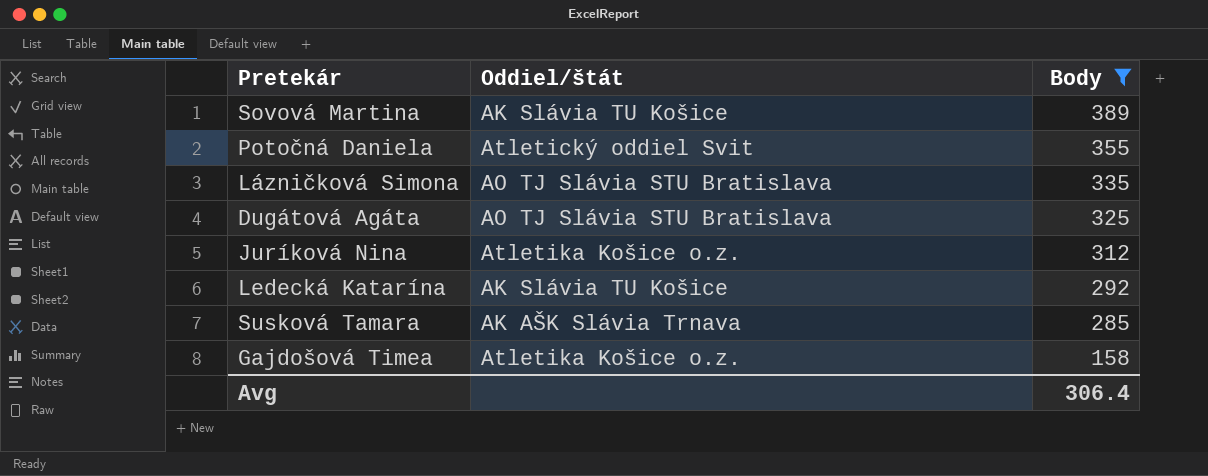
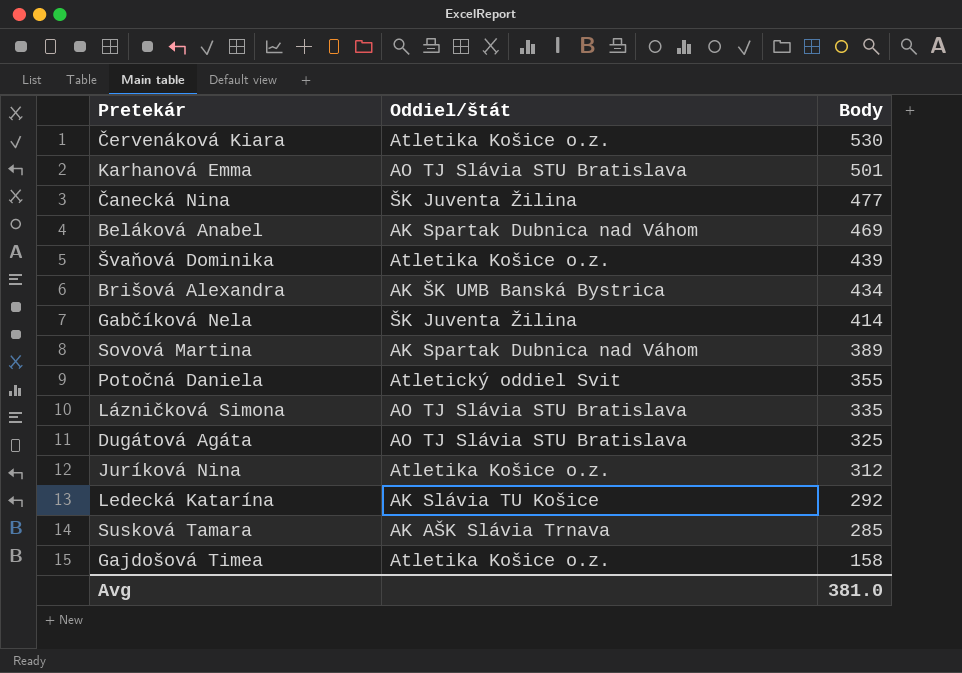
filter: Body <= 389 -> none
Sovová Martina | Oddiel/štát: AK Slávia TU Košice -> AK Spartak Dubnica nad Váhom
Avg | Body: 306.4 -> 381.0

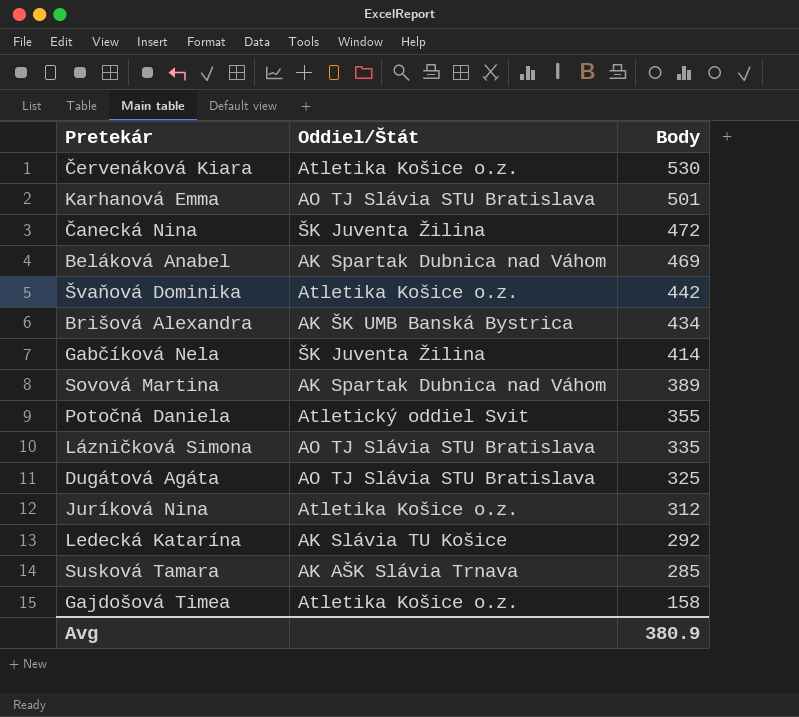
column name: Oddiel/štát -> Oddiel/Štát
Čanecká Nina | Body: 477 -> 472
Švaňová Dominika | Body: 439 -> 442
Avg | Body: 381.0 -> 380.9

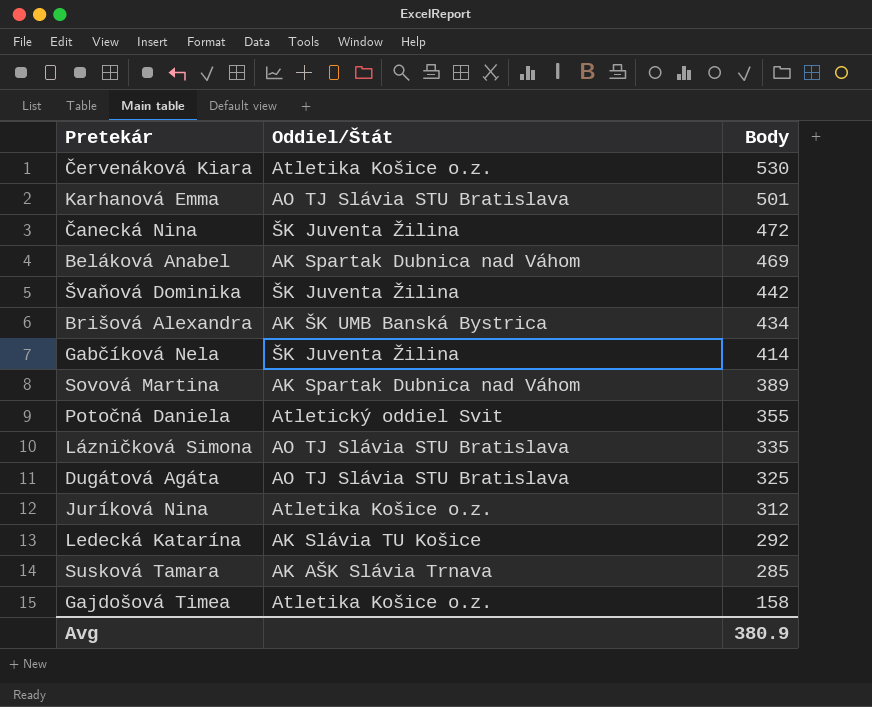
Švaňová Dominika | Oddiel/Štát: Atletika Košice o.z. -> ŠK Juventa Žilina

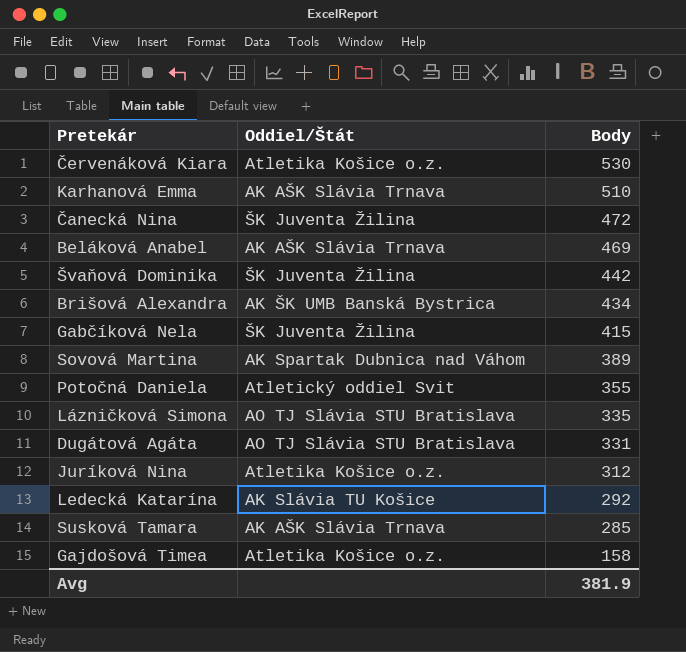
Karhanová Emma | Oddiel/Štát: AO TJ Slávia STU Bratislava -> AK AŠK Slávia Trnava
Karhanová Emma | Body: 501 -> 510
Beláková Anabel | Oddiel/Štát: AK Spartak Dubnica nad Váhom -> AK AŠK Slávia Trnava
Gabčíková Nela | Body: 414 -> 415
Dugátová Agáta | Body: 325 -> 331
Avg | Body: 380.9 -> 381.9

* * * * * * * * *

PROBLEM DETAILS
Copy each line above containing the string "Dubnica".

ANSWER TO THIS TASK
Sovová Martina | Oddiel/štát: AK Slávia TU Košice -> AK Spartak Dubnica nad Váhom
Beláková Anabel | Oddiel/Štát: AK Spartak Dubnica nad Váhom -> AK AŠK Slávia Trnava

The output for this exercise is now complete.